- BRIEF
Below are some entries; reproduce them exactly and leave every picture out.

- DATA
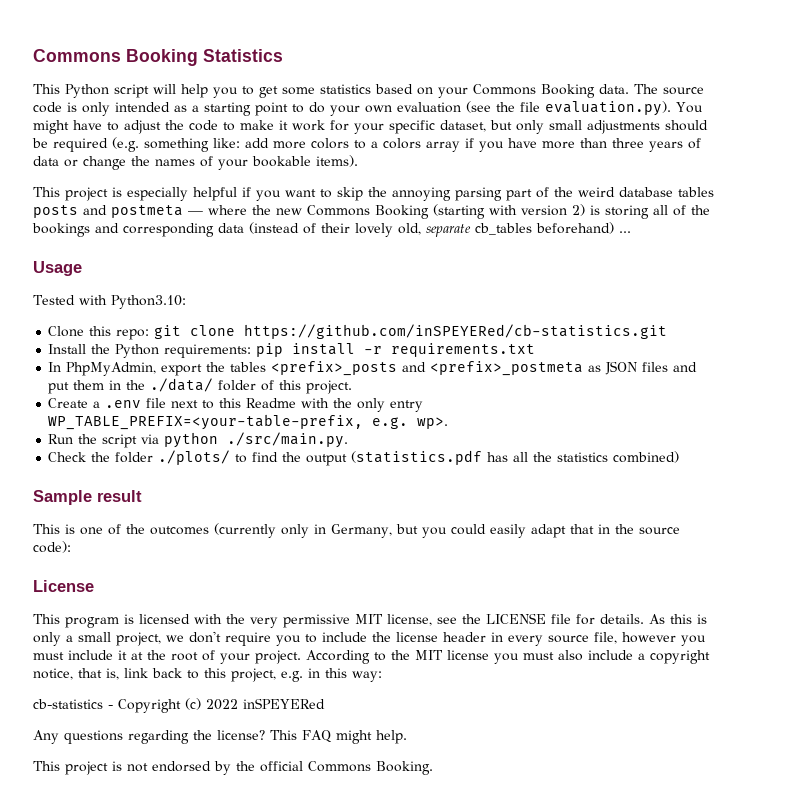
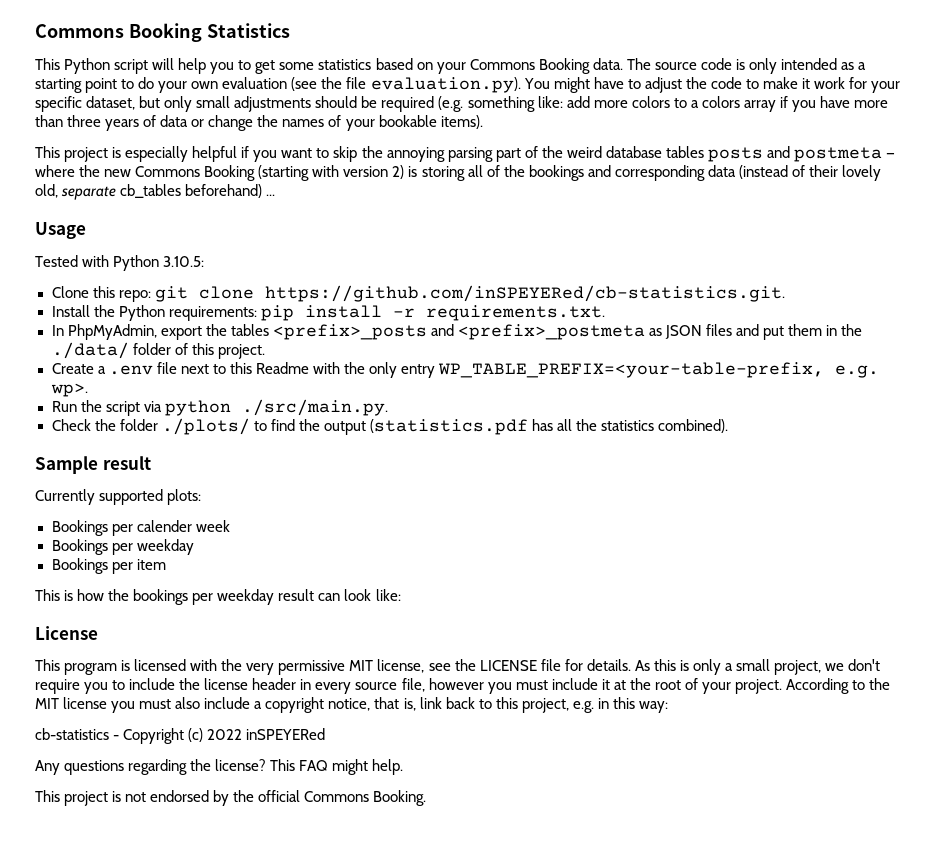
[110,295,186,309] Python3.10: -> [113,255,205,271] Python 3.10.5:
[244,324,668,339] https://github.com/inSPEYERed/cb-statistics.git -> [264,285,785,302] https://github.com/inSPEYERed/cb-statistics.git.
[391,343,536,357] requirements.txt -> [425,305,605,321] requirements.txt.
[613,451,680,463] combined) -> [658,419,729,433] combined).
[33,523,680,538] [33,541,71,553] This is one of the outcomes (currently only in Germany, but you could easily adapt that in the source code): -> [35,489,202,505] [51,520,230,536] [51,539,194,555] [51,558,166,574] [35,589,401,605] Currently supported plots: // Bookings per calender week // Bookings per weekday // Bookings per item // This is how the bookings per weekday result can look like:

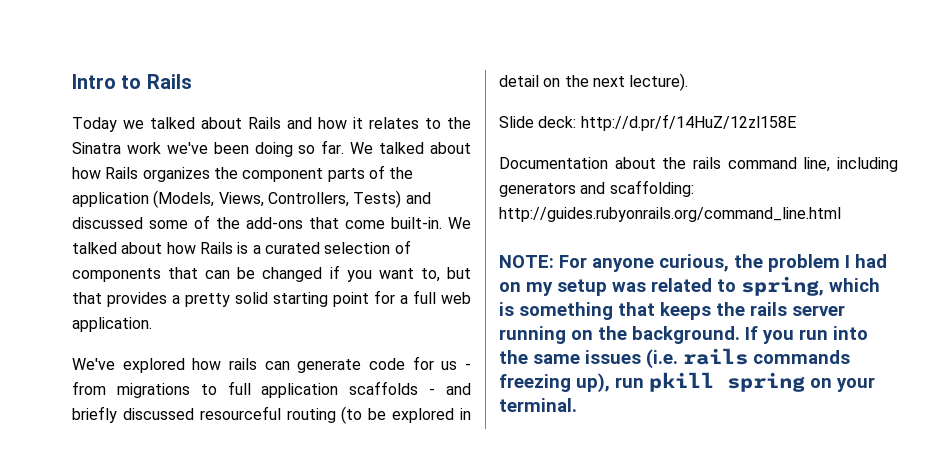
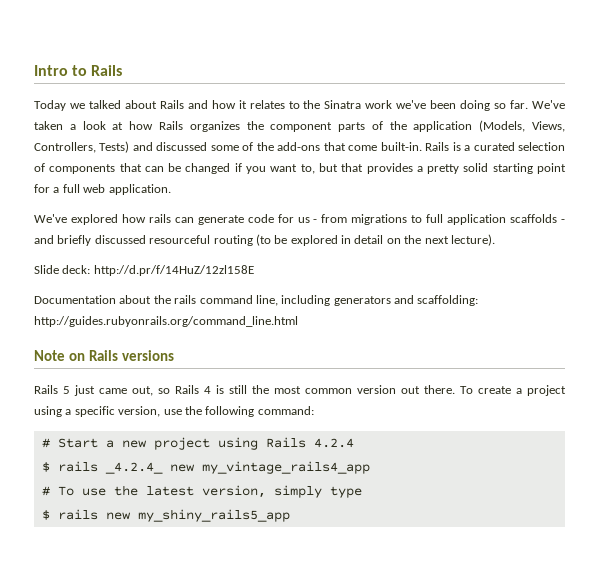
[350,142,472,154] We talked about -> [532,100,566,109] [34,121,124,130] We've taken a look at
[448,217,471,229] [72,242,196,254] We talked about how -> (422, 146) none
[499,254,887,272] [499,276,880,296] [499,302,845,320] [499,326,868,344] [499,348,850,369] [499,372,875,393] [499,398,577,412] NOTE: For anyone curious, the problem I had on my setup was related to spring, which is something that keeps the rails server running on the background. If you run into the same issues (i.e. rails commands freezing up), run pkill spring on your terminal. -> [34,350,174,361] [34,385,566,396] [34,406,314,417] [41,437,354,450] [41,461,370,474] [41,485,362,498] [41,509,290,522] Note on Rails versions // Rails 5 just came out, so Rails 4 is still the most common version out there. To create a project using a specific version, use the following command: // # Start a new project using Rails 4.2.4 // $ rails _4.2.4_ new my_vintage_rails4_app // # To use the latest version, simply type // $ rails new my_shiny_rails5_app

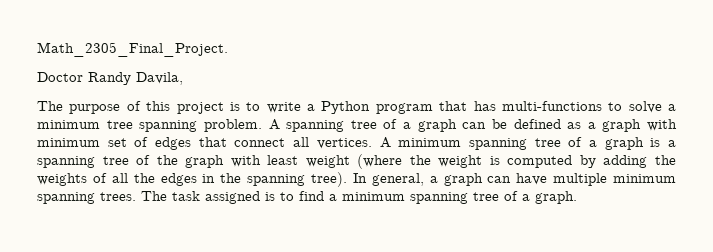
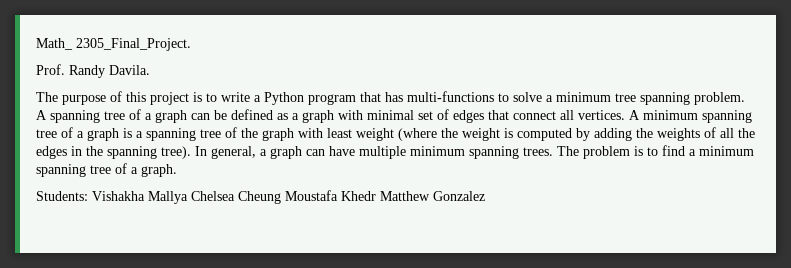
[37,42,228,57] [37,72,183,85] Math_2305_Final_Project. // Doctor Randy Davila, -> [36,38,191,51] [36,64,150,78] Math_ 2305_Final_Project. // Prof. Randy Davila.
[37,138,100,147] minimum -> [367,110,414,120] minimal
[172,191,260,204] task assigned -> [583,146,630,159] problem
(577, 197) none -> [36,190,485,204] // Students: Vishakha Mallya Chelsea Cheung Moustafa Khedr Matthew Gonzalez

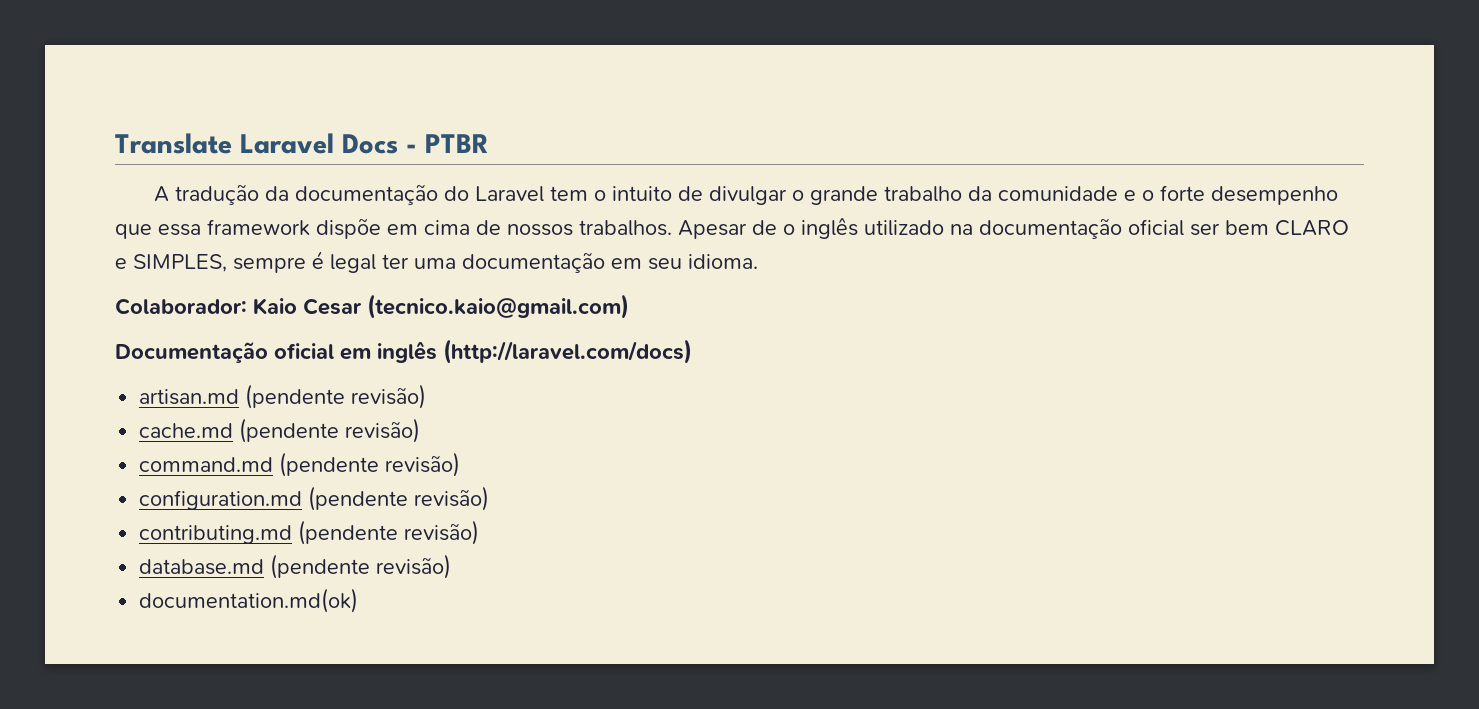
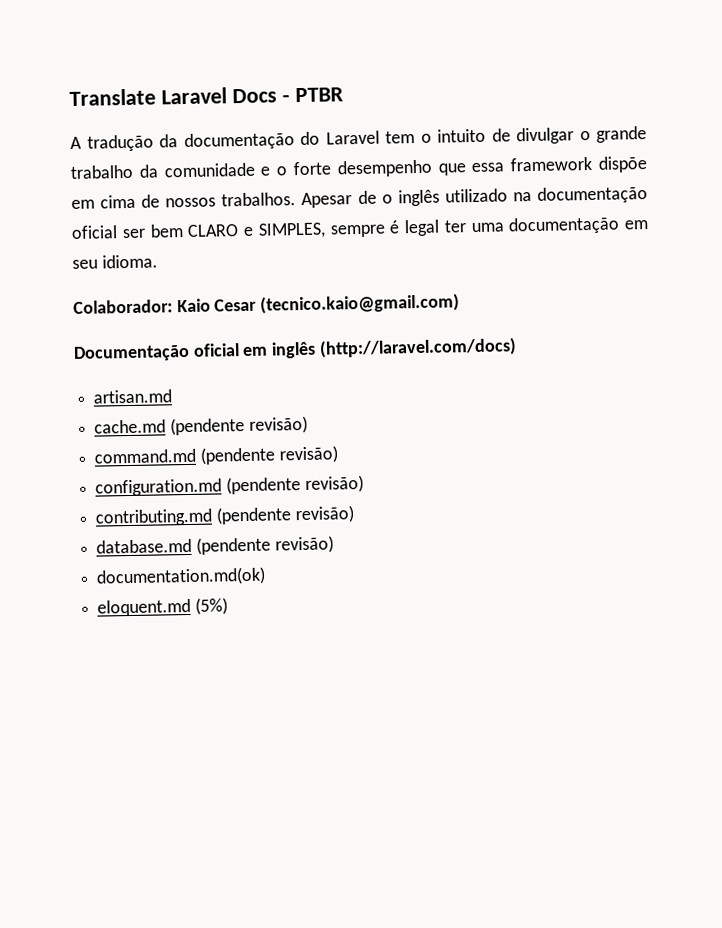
[245,384,427,409] (pendente revisão) -> (173, 396) none
(359, 600) none -> [97,597,228,617] // eloquent.md (5%)

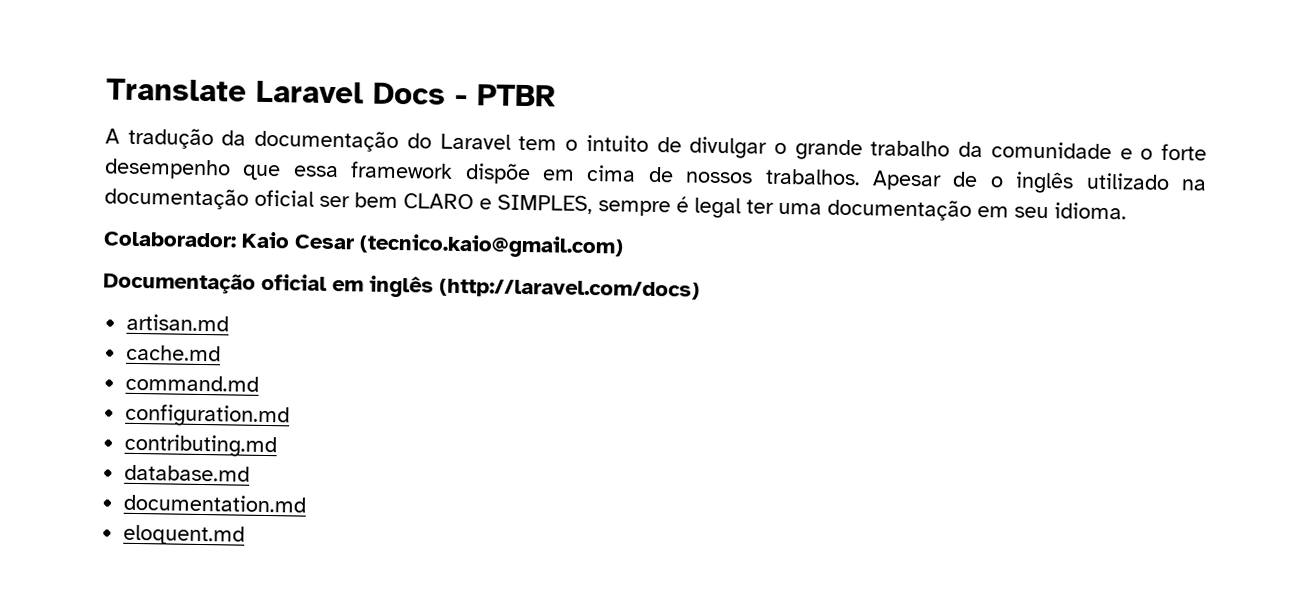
[169,415,308,436] (pendente revisão) -> (222, 353) none
[199,445,338,465] (pendente revisão) -> (260, 383) none
[225,474,364,495] (pendente revisão) -> (291, 415) none
[215,505,355,525] (pendente revisão) -> (278, 445) none
[195,535,334,555] [96,566,267,587] (pendente revisão) // documentation.md(ok) -> [123,493,307,513] // documentation.md
[194,597,228,615] (5%) -> (246, 535) none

- WORKED SOLUTION
[110,295,186,309] Python3.10: -> [113,255,205,271] Python 3.10.5:
[244,324,668,339] https://github.com/inSPEYERed/cb-statistics.git -> [264,285,785,302] https://github.com/inSPEYERed/cb-statistics.git.
[391,343,536,357] requirements.txt -> [425,305,605,321] requirements.txt.
[613,451,680,463] combined) -> [658,419,729,433] combined).
[33,523,680,538] [33,541,71,553] This is one of the outcomes (currently only in Germany, but you could easily adapt that in the source code): -> [35,489,202,505] [51,520,230,536] [51,539,194,555] [51,558,166,574] [35,589,401,605] Currently supported plots: // Bookings per calender week // Bookings per weekday // Bookings per item // This is how the bookings per weekday result can look like:

[350,142,472,154] We talked about -> [532,100,566,109] [34,121,124,130] We've taken a look at
[448,217,471,229] [72,242,196,254] We talked about how -> (422, 146) none
[499,254,887,272] [499,276,880,296] [499,302,845,320] [499,326,868,344] [499,348,850,369] [499,372,875,393] [499,398,577,412] NOTE: For anyone curious, the problem I had on my setup was related to spring, which is something that keeps the rails server running on the background. If you run into the same issues (i.e. rails commands freezing up), run pkill spring on your terminal. -> [34,350,174,361] [34,385,566,396] [34,406,314,417] [41,437,354,450] [41,461,370,474] [41,485,362,498] [41,509,290,522] Note on Rails versions // Rails 5 just came out, so Rails 4 is still the most common version out there. To create a project using a specific version, use the following command: // # Start a new project using Rails 4.2.4 // $ rails _4.2.4_ new my_vintage_rails4_app // # To use the latest version, simply type // $ rails new my_shiny_rails5_app

[37,42,228,57] [37,72,183,85] Math_2305_Final_Project. // Doctor Randy Davila, -> [36,38,191,51] [36,64,150,78] Math_ 2305_Final_Project. // Prof. Randy Davila.
[37,138,100,147] minimum -> [367,110,414,120] minimal
[172,191,260,204] task assigned -> [583,146,630,159] problem
(577, 197) none -> [36,190,485,204] // Students: Vishakha Mallya Chelsea Cheung Moustafa Khedr Matthew Gonzalez

[245,384,427,409] (pendente revisão) -> (173, 396) none
(359, 600) none -> [97,597,228,617] // eloquent.md (5%)

[169,415,308,436] (pendente revisão) -> (222, 353) none
[199,445,338,465] (pendente revisão) -> (260, 383) none
[225,474,364,495] (pendente revisão) -> (291, 415) none
[215,505,355,525] (pendente revisão) -> (278, 445) none
[195,535,334,555] [96,566,267,587] (pendente revisão) // documentation.md(ok) -> [123,493,307,513] // documentation.md
[194,597,228,615] (5%) -> (246, 535) none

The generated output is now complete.